(ENTRIES PROVIDED Opens)

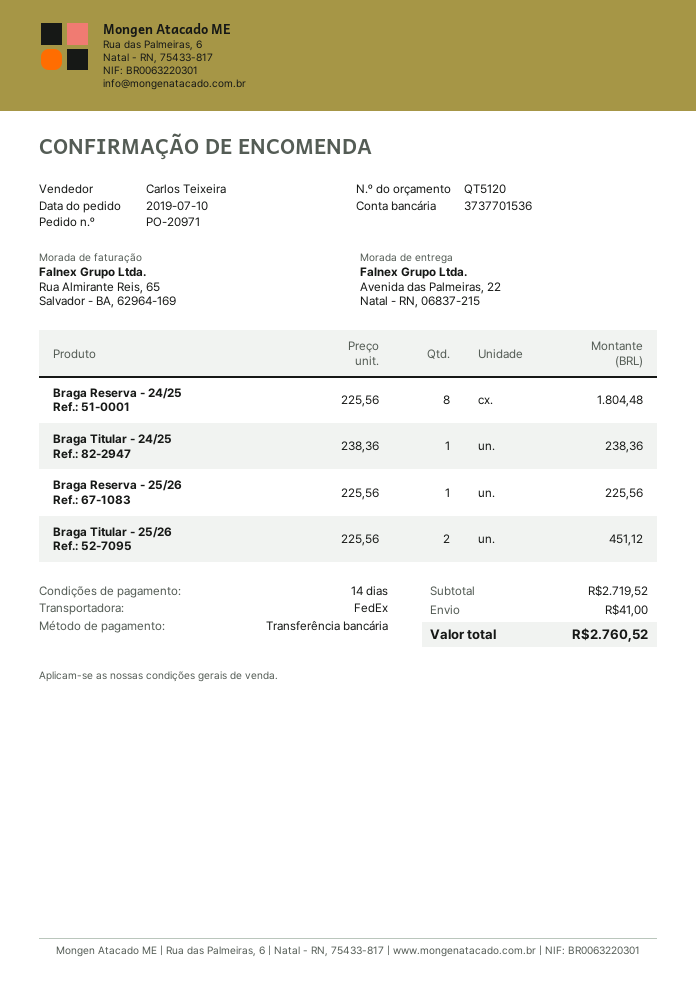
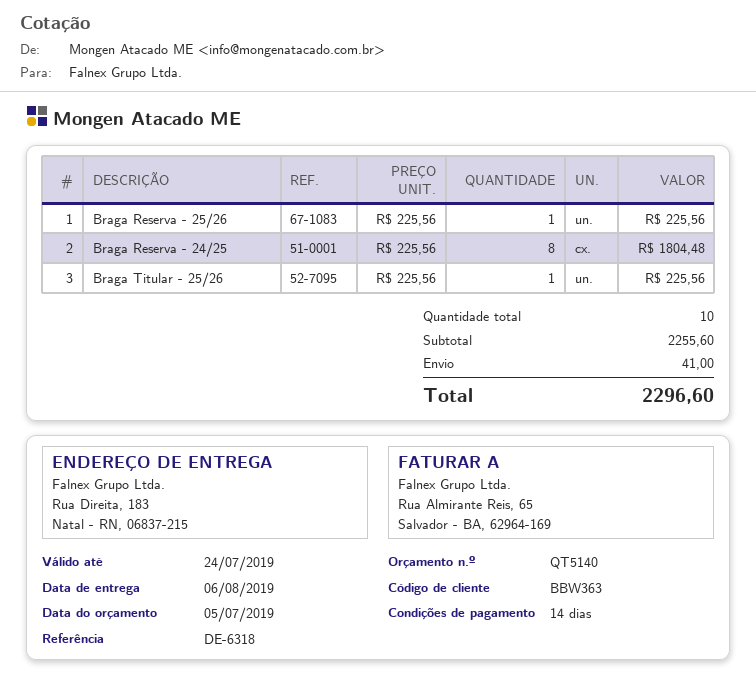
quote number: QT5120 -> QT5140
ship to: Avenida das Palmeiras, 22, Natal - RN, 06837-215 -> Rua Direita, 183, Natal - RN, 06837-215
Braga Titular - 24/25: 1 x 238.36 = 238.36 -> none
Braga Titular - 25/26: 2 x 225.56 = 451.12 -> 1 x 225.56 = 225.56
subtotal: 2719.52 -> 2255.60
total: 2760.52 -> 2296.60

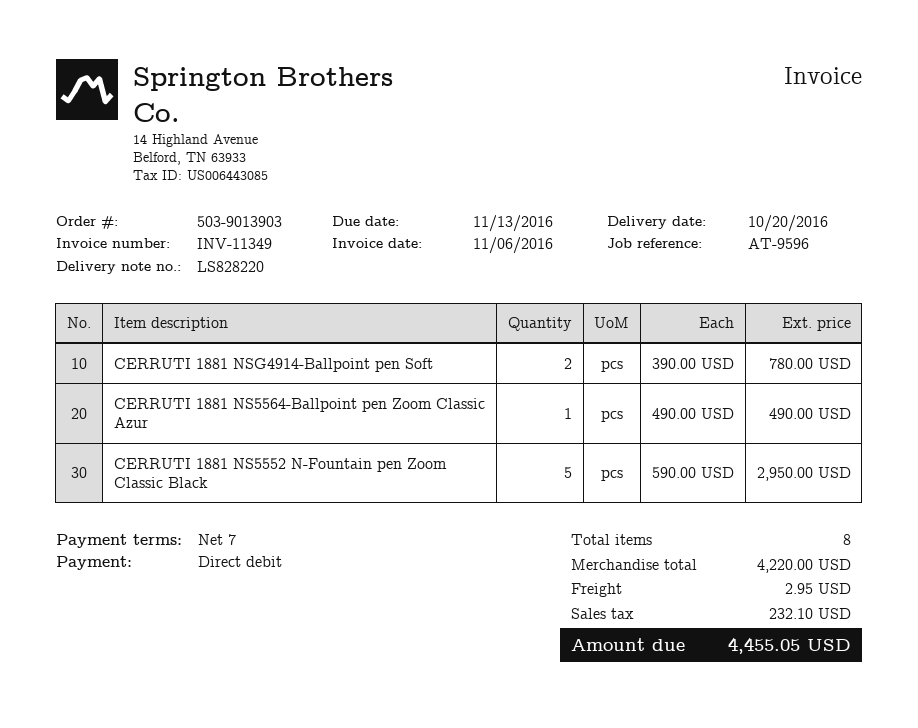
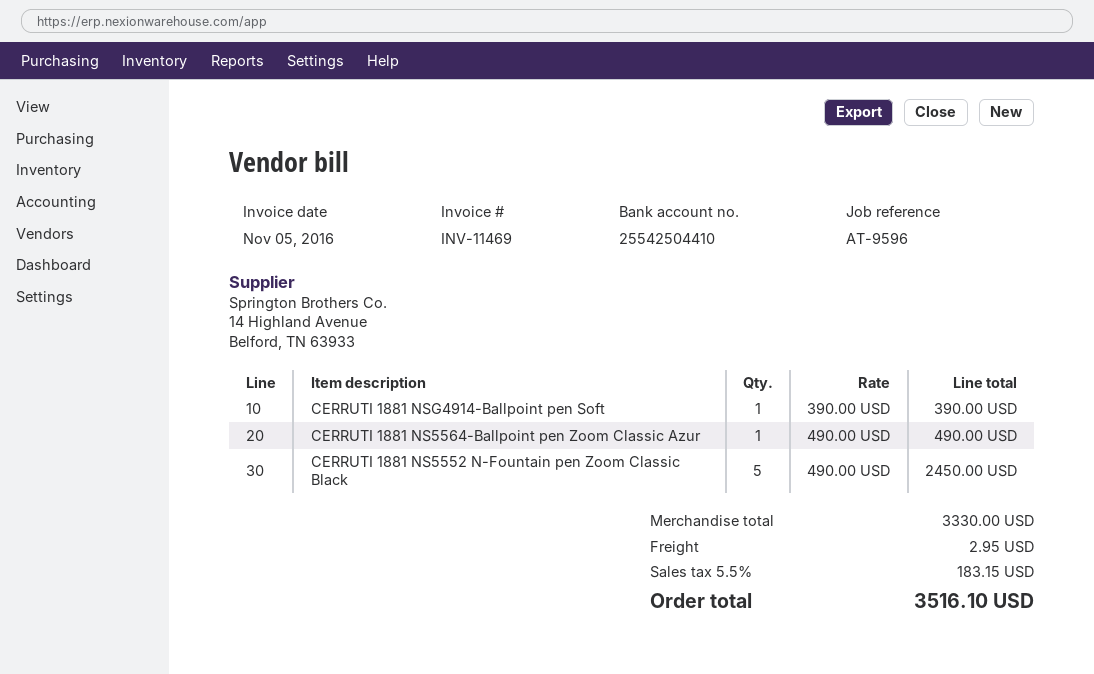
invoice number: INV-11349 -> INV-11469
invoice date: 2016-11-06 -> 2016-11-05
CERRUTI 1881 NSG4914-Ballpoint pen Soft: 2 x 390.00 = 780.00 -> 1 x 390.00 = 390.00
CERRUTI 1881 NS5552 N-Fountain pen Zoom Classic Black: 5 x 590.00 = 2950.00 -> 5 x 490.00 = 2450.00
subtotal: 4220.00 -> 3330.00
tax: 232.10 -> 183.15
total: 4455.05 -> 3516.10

(ENTRIES PROVIDED Closes)

◆ YOUR TASK ◆
Copy all of the records verbatim, omitting the pictures.

◆ RESULT OF THE TASK ◆
quote number: QT5120 -> QT5140
ship to: Avenida das Palmeiras, 22, Natal - RN, 06837-215 -> Rua Direita, 183, Natal - RN, 06837-215
Braga Titular - 24/25: 1 x 238.36 = 238.36 -> none
Braga Titular - 25/26: 2 x 225.56 = 451.12 -> 1 x 225.56 = 225.56
subtotal: 2719.52 -> 2255.60
total: 2760.52 -> 2296.60

invoice number: INV-11349 -> INV-11469
invoice date: 2016-11-06 -> 2016-11-05
CERRUTI 1881 NSG4914-Ballpoint pen Soft: 2 x 390.00 = 780.00 -> 1 x 390.00 = 390.00
CERRUTI 1881 NS5552 N-Fountain pen Zoom Classic Black: 5 x 590.00 = 2950.00 -> 5 x 490.00 = 2450.00
subtotal: 4220.00 -> 3330.00
tax: 232.10 -> 183.15
total: 4455.05 -> 3516.10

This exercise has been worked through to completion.